Medicare Pays More For Health Care
December 11, 1995
It is claimed that Medicare only pays 68 percent of what private insurers pay for health care, and that slowing the growth in Medicare payments will result in limiting Medicare patients' access to treatment.
However, in many cases Medicare actually pays more for many health care services than private insurers, according to Medirisk, Inc., a private firm that collects payment information. It surveyed 1,300 managed care plans and more than 450 million current insurance claims and found numerous instances in which managed care paid fees in local markets at or below Medicare's rates, some by as much as 40 percent. For example,
- In North Carolina, Medicare paid $273 for a colonoscopy, while a negotiated fee was $248.

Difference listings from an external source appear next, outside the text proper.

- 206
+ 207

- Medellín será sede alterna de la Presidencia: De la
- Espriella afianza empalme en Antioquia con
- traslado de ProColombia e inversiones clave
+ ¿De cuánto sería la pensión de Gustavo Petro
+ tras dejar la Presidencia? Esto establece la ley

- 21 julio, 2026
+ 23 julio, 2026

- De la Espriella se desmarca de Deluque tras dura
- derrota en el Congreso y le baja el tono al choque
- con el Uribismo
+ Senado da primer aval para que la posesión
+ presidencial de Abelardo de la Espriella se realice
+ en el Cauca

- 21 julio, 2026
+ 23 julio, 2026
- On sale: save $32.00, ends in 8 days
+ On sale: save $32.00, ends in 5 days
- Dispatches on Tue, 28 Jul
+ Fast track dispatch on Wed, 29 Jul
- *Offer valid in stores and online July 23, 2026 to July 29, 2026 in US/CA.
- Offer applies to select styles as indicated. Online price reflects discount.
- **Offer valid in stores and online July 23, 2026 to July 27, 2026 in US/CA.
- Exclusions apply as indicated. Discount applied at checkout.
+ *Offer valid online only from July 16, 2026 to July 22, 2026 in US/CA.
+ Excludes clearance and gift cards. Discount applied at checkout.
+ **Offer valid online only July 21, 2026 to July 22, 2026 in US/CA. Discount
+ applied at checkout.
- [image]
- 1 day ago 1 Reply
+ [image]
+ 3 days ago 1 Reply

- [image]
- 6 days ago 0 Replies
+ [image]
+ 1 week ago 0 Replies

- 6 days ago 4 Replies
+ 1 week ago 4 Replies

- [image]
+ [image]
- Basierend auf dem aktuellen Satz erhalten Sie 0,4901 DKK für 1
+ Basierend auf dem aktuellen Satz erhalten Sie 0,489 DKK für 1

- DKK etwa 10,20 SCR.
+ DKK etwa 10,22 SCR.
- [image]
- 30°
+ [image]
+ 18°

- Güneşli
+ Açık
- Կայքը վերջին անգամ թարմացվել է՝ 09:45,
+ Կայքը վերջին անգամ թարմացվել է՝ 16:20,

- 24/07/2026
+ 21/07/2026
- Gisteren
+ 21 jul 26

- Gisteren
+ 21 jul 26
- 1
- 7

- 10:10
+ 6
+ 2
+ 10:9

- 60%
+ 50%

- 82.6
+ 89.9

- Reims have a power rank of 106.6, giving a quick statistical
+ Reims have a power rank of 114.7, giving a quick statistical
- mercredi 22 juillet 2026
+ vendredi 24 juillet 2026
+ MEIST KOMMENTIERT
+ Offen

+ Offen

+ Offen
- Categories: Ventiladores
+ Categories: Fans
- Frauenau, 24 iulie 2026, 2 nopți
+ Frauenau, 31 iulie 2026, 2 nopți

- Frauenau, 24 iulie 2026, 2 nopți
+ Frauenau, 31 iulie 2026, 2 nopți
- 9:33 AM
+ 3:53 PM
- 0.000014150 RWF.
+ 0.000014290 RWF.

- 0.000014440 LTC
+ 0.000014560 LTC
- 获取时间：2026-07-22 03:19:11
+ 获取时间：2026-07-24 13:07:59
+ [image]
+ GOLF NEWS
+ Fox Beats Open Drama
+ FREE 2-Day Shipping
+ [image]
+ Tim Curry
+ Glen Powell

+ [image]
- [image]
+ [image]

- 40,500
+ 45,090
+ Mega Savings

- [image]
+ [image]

- A cataract removal in Oklahoma cost Medicare $1,039, while a negotiated fee was $874.
- In Florida, a skin biopsy cost Medicare $54, while a negotiated fee was $40.
- In 10 states plus the District of Columbia, Medirisk found that private plans price some common office visits below Medicare.
Out of 1,000 "highly significant" medical procedures in 40 markets across the country, Medirisk found that 6,250, more than 15 percent, could be purchased at lower rates.
The claim that Medicare payments are lower than the private sector is based on estimates of the Physician Payment Review Commission (PPRC), the federal agency that compares Medicare payments to what the private sector pays. Until 1995, the PPRC only compared Medicare payments to traditional fee-for-service insurance.
But private employers and insurers have been able to slow the rise in health care costs -- and in many cases reduce them -- by negotiating deep discounts for the 50 million people covered by managed care. Furthermore, the sample of HMOs the PPRC uses now is not representative, and the data are three to six years old.